→ **TASK DIRECTIONS**: Reproduce the data below exactly. Skip the pictures.

→ **PROVIDED INFORMATION**:
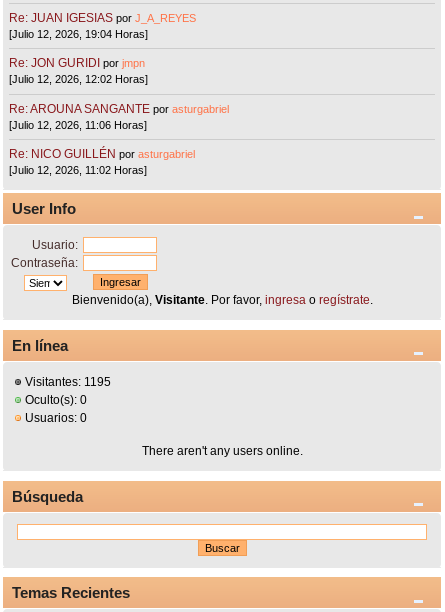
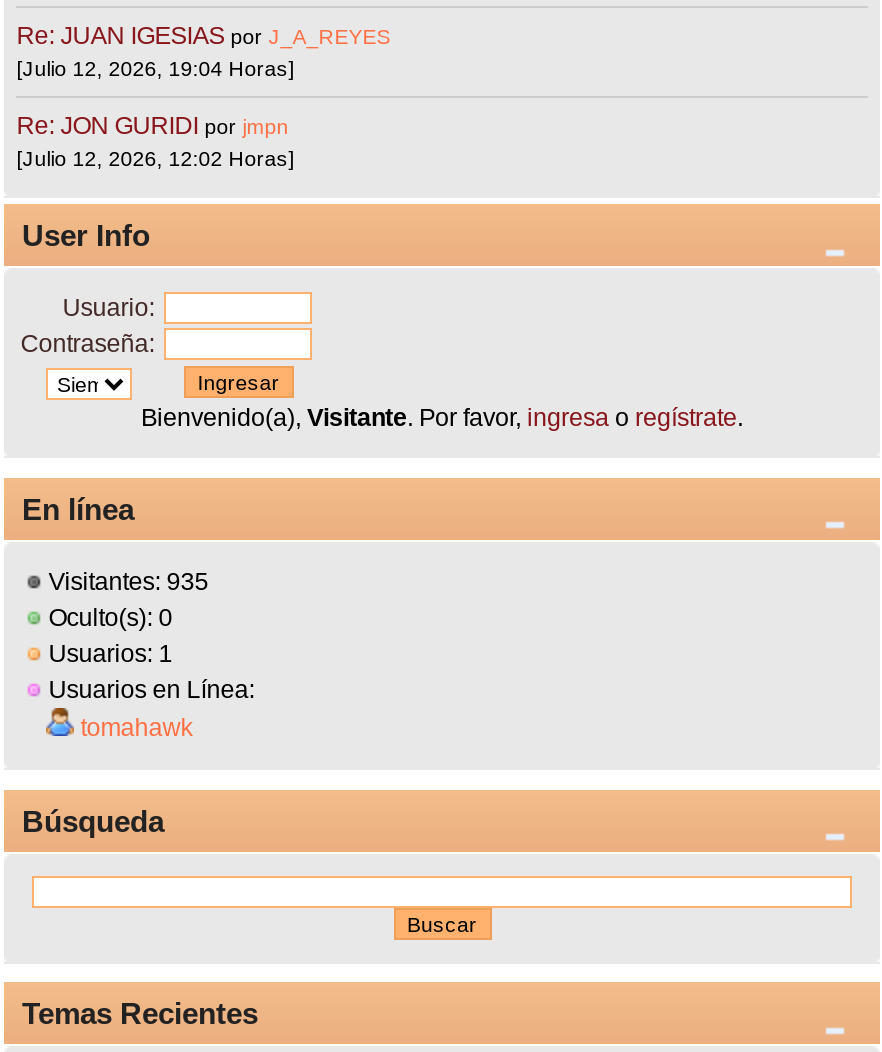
- Re: AROUNA SANGANTE por asturgabriel
- [Julio 12, 2026, 11:06 Horas]
- Re: NICO GUILLÉN por asturgabriel
- [Julio 12, 2026, 11:02 Horas]

- Visitantes: 1195
+ Visitantes: 935

- Usuarios: 0
- There aren't any users online.
+ Usuarios: 1
+ Usuarios en Línea:
+ tomahawk
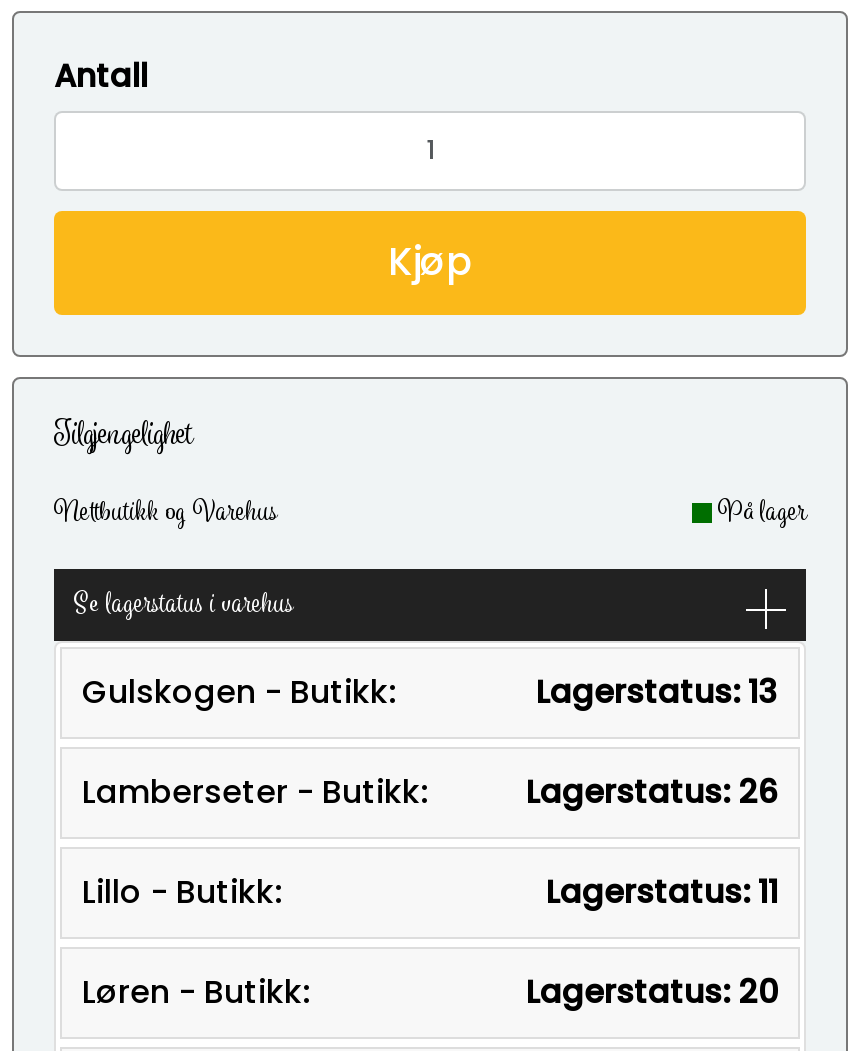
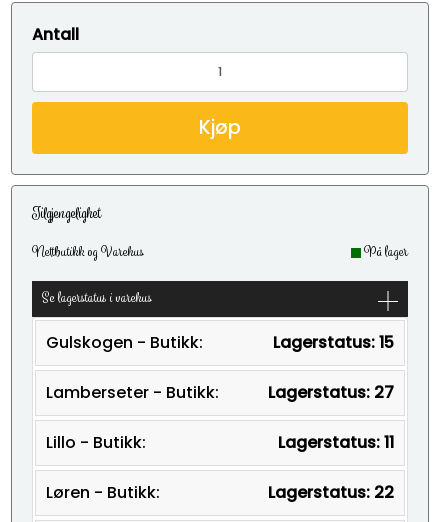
- Lagerstatus: 13
+ Lagerstatus: 15

- Lagerstatus: 26
+ Lagerstatus: 27

- Lagerstatus: 20
+ Lagerstatus: 22
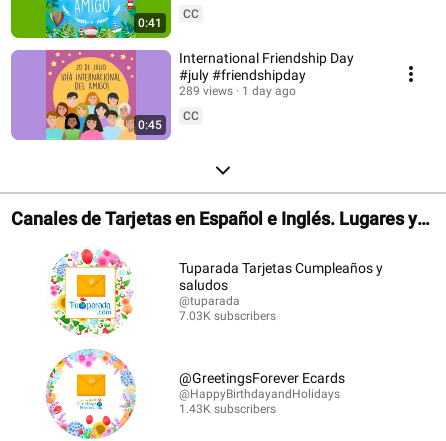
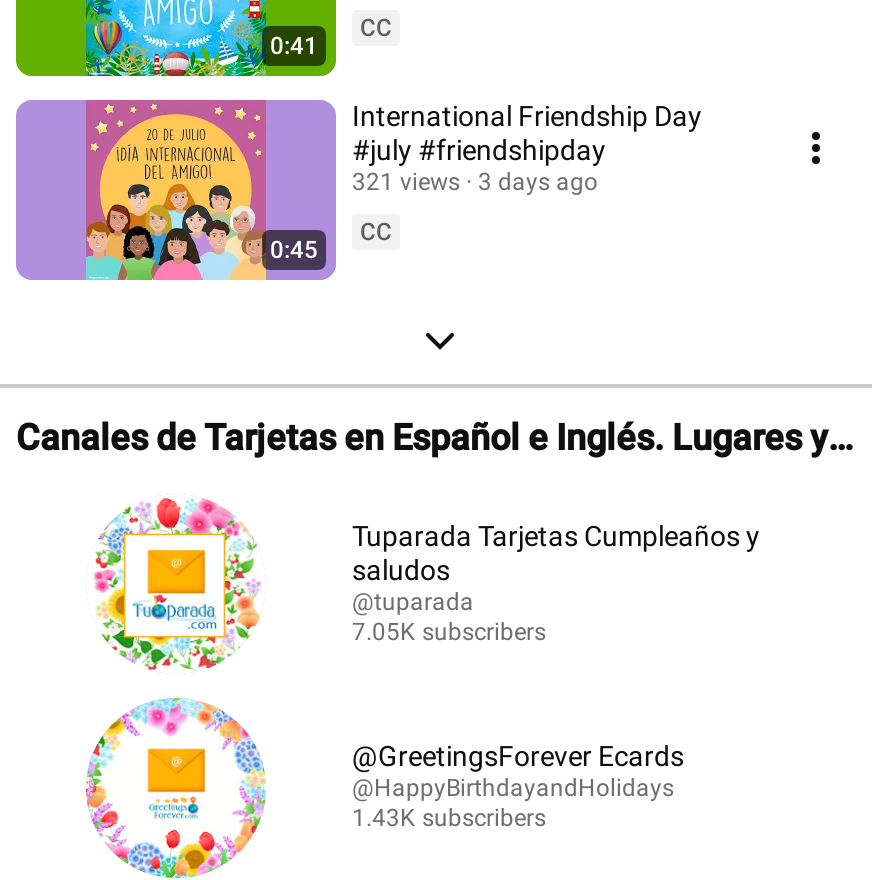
- 289 views
+ 321 views

- 1 day ago
+ 3 days ago

- 7.03K subscribers
+ 7.05K subscribers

→ **YOUR RESPONSE**:
- Re: AROUNA SANGANTE por asturgabriel
- [Julio 12, 2026, 11:06 Horas]
- Re: NICO GUILLÉN por asturgabriel
- [Julio 12, 2026, 11:02 Horas]

- Visitantes: 1195
+ Visitantes: 935

- Usuarios: 0
- There aren't any users online.
+ Usuarios: 1
+ Usuarios en Línea:
+ tomahawk
- Lagerstatus: 13
+ Lagerstatus: 15

- Lagerstatus: 26
+ Lagerstatus: 27

- Lagerstatus: 20
+ Lagerstatus: 22
- 289 views
+ 321 views

- 1 day ago
+ 3 days ago

- 7.03K subscribers
+ 7.05K subscribers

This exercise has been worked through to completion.